Biogen and Ionis Pharmaceuticals announced the Phase 1 study results of BIIB078, an investigational drug for C9orf72-associated ALS. The study, involving 106 participants, found that BIIB078 did not demonstrate any clinical benefit and failed to meet secondary efficacy endpoints. As a result, the clinical program for BIIB078 will be discontinued. Although well-tolerated, the study highlighted that the disease mechanism is more complex than initially hypothesized. Both companies remain committed to advancing ALS research and addressing this neurodegenerative disease.

Ionis Pharmaceuticals, Inc. (Nasdaq: IONS) has announced its participation in several upcoming investor conferences. Key events include:

• Stifel 2022 Virtual CNS Days on March 28, 2022
• Guggenheim Virtual Genomic Medicines and Rare Disease Day on April 1, 2022
• Needham 21st Annual Virtual Healthcare Conference on April 11, 2022
• Bank of America 2022 Healthcare Conference on May 11, 2022, in Las Vegas, NV

Ionis Pharmaceuticals has published positive Phase 2 results for donidalorsen, an investigational treatment for hereditary angioedema (HAE). The study showed a 90% reduction in angioedema attacks with 80 mg monthly doses compared to placebo, alongside significant improvement in quality of life. The treatment was well-tolerated with no serious adverse events noted. These findings support the ongoing Phase 3 study for donidalorsen, emphasizing Ionis' commitment to addressing unmet medical needs in HAE patients.

Ionis Pharmaceuticals (Nasdaq: IONS) announced it is accepting applications for the Janice Wiesman Young Investigator Grant Program, honoring Dr. Wiesman for her contributions to understanding transthyretin amyloidosis (ATTR). The program offers $50,000 annually for two years to U.S. researchers advancing ATTR knowledge, with applications due by April 4, 2022. The inaugural grants were awarded to Dr. Trejeeve Martyn and Dr. Jeremy Slivnick for their research on cardiac amyloidosis. March is also recognized as Amyloidosis Awareness Month, highlighting the disease's significance.

Ionis Pharmaceuticals (Nasdaq: IONS) will engage in a panel discussion focused on orphan neurological disease therapeutics at the upcoming Cowen 42nd Annual Health Care Conference. The event is scheduled for 9:10 a.m. ET on March 7, 2022. Interested parties can access a live webcast on the company's Investors & Media section of their website, with a replay available for a limited time. Ionis boasts over 30 years in RNA-targeted therapy, including three marketed medicines and a robust late-stage pipeline that emphasizes neurological and cardiometabolic franchises.

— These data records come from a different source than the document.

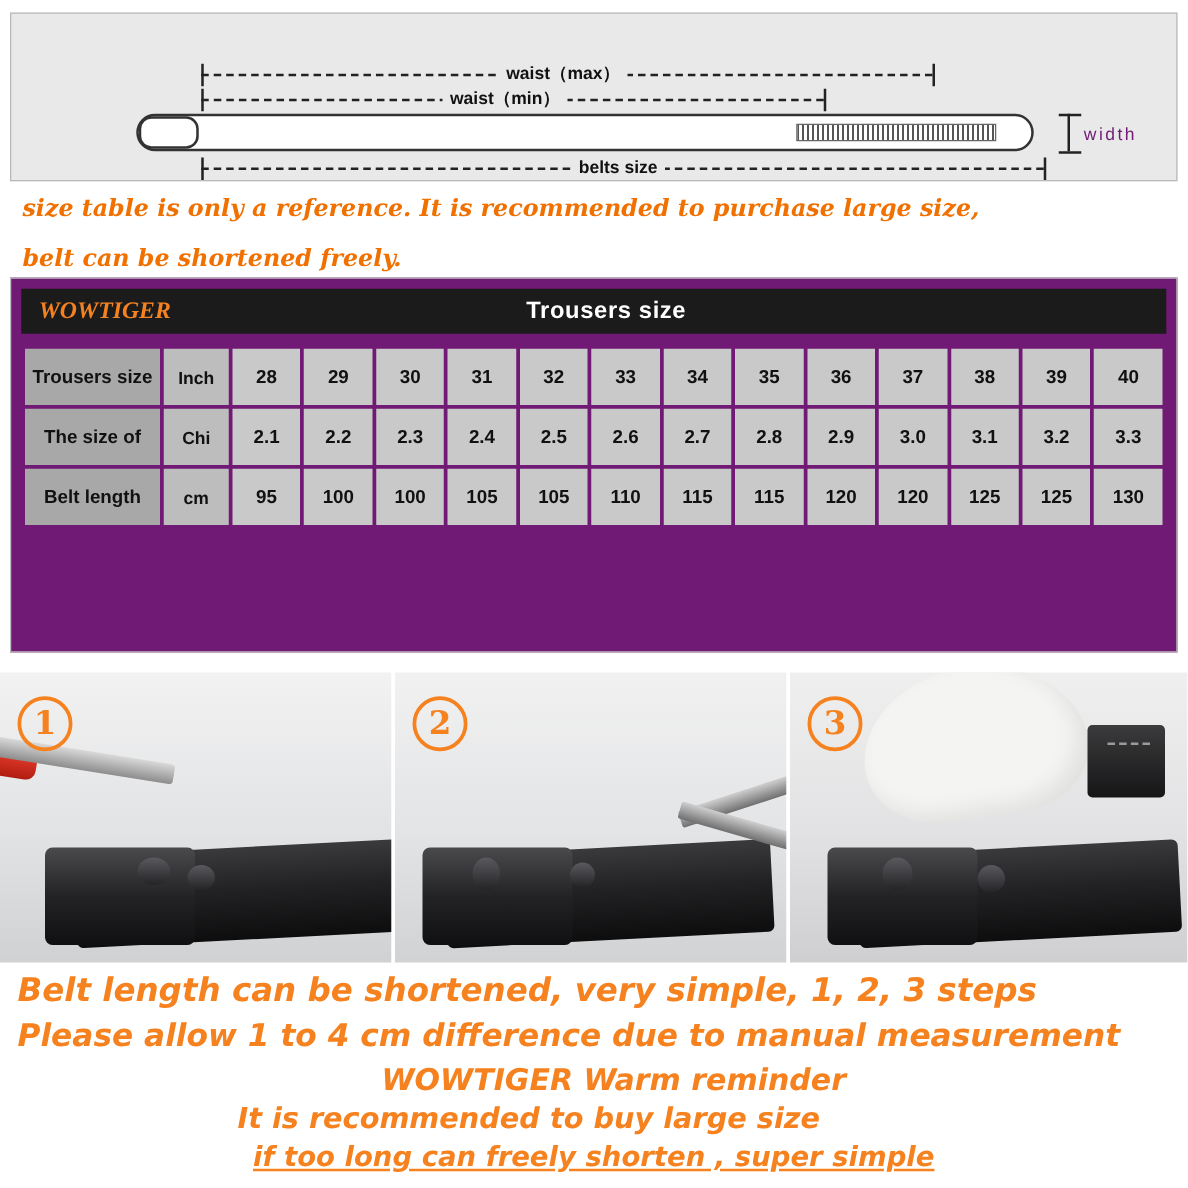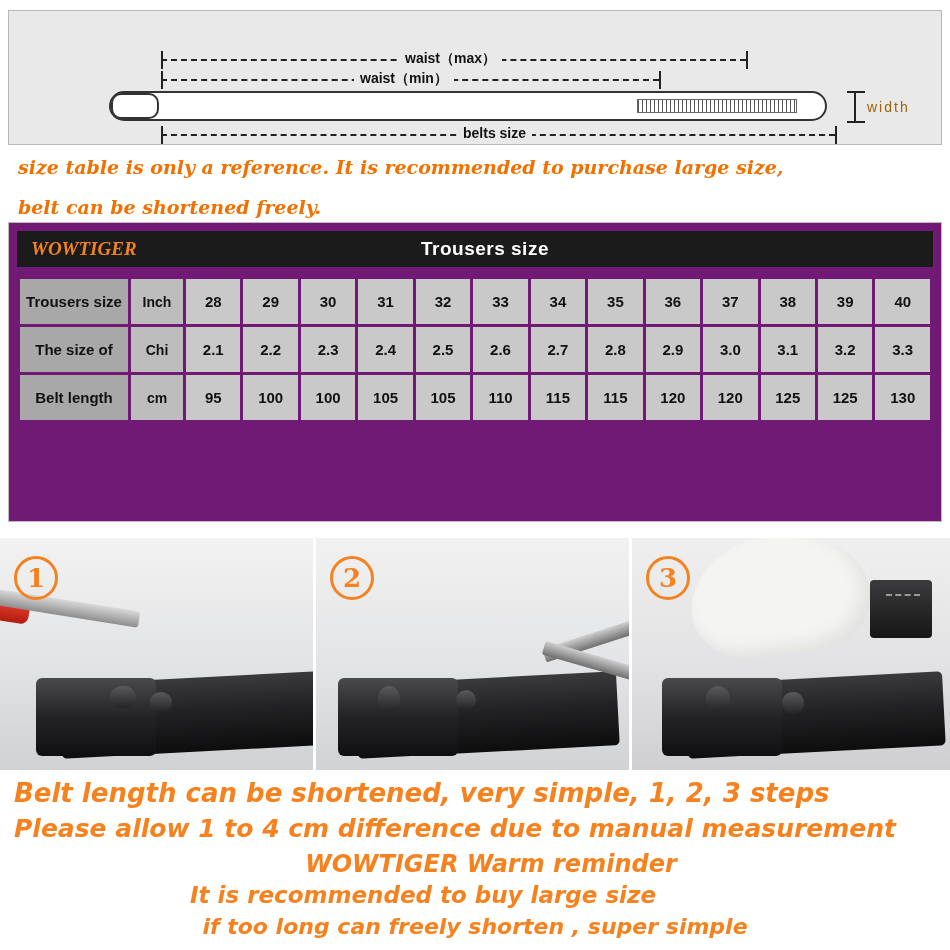--- a/index.html
+++ b/index.html
@@ -45,7 +45,7 @@
     border-left: 2px solid #222;
   }
   .width-cap { position: absolute; width: 18px; border-top: 2px solid #222; left:838px; }
-  .width-label { position:absolute; left: 858px; top: 88px; font-size: 14px; letter-spacing: 2px; color:#a16207; }
+  .width-label { position:absolute; left: 858px; top: 88px; font-size: 14px; letter-spacing: 2px; color:#701a75; }
 
   
   .note {

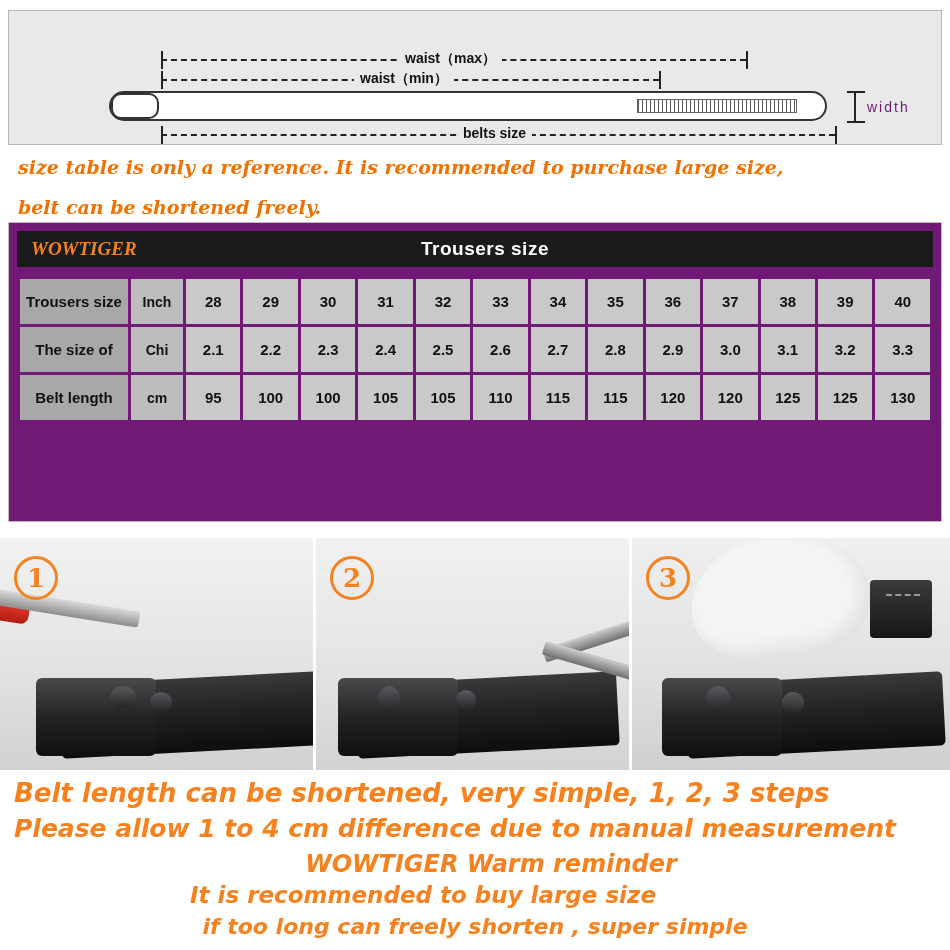--- a/index.html
+++ b/index.html
@@ -150,7 +150,7 @@
   .b2 { position:absolute; left: 14px; top: 42px; font-size: 25px; }
   .b3 { position:absolute; left: 16px; top: 78px; width: 950px; text-align:center; font-size: 24px; }
   .b4 { position:absolute; left: 0; top: 110px; width: 846px; text-align:center; font-size: 23px; }
-  .b5 { position:absolute; left: 0; top: 142px; width: 950px; text-align:center; font-size: 22px; }
+  .b5 { position:absolute; left: 0; top: 142px; width: 950px; text-align:center; font-size: 22px; text-decoration: underline; }
 </style>
 </head>
 <body>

Ionis Pharmaceuticals reported strong financial results for 2021, exceeding guidance with total revenues of $810 million, driven by significant partner payments. The company has a solid cash position of $2.1 billion, enabling continued investment in R&D. Key achievements include collaborations with AstraZeneca on eplontersen and ongoing Phase 3 studies for multiple therapies. Positive Phase 2 results for olezarsen and donidalorsen were also announced. For 2022, Ionis expects revenue of over $575 million and a net loss of less than $275 million.

Ionis Pharmaceuticals, Inc. (Nasdaq: IONS) will host a live webcast on February 24 at 11:30 a.m. ET to discuss its fourth quarter and full year 2021 financial results. The webcast will also cover the company's pipeline and business progress. Access the webcast and replay through the company's investor relations page. Ionis is a leader in RNA-targeted therapy, offering three marketed medicines and a robust late-stage pipeline focused on neurological and cardiometabolic diseases.

Pfizer and Ionis Pharmaceuticals announced the termination of the clinical development program for vupanorsen (PF-07285557), an investigational antisense therapy aimed at cardiovascular risk reduction and severe hypertriglyceridemia. Despite meeting its primary endpoint of reducing non-HDL cholesterol and triglycerides in a Phase 2b study, the results were insufficient to justify further development. Additionally, vupanorsen was linked to dose-dependent liver fat increases and elevated liver enzymes. Pfizer will return development rights to Ionis, which licensed vupanorsen in November 2019.

Ionis Pharmaceuticals has received orphan drug designation from the FDA for eplontersen, an investigational antisense therapy aimed at treating transthyretin-mediated amyloidosis. This designation provides Ionis with key incentives, including tax credits and seven years of market exclusivity after approval. Eplontersen, currently in Phase 3 trials, targets both hereditary and non-hereditary forms of the disease, which can lead to severe complications such as heart failure and nerve damage. The company's collaboration with AstraZeneca further supports the development of this promising treatment.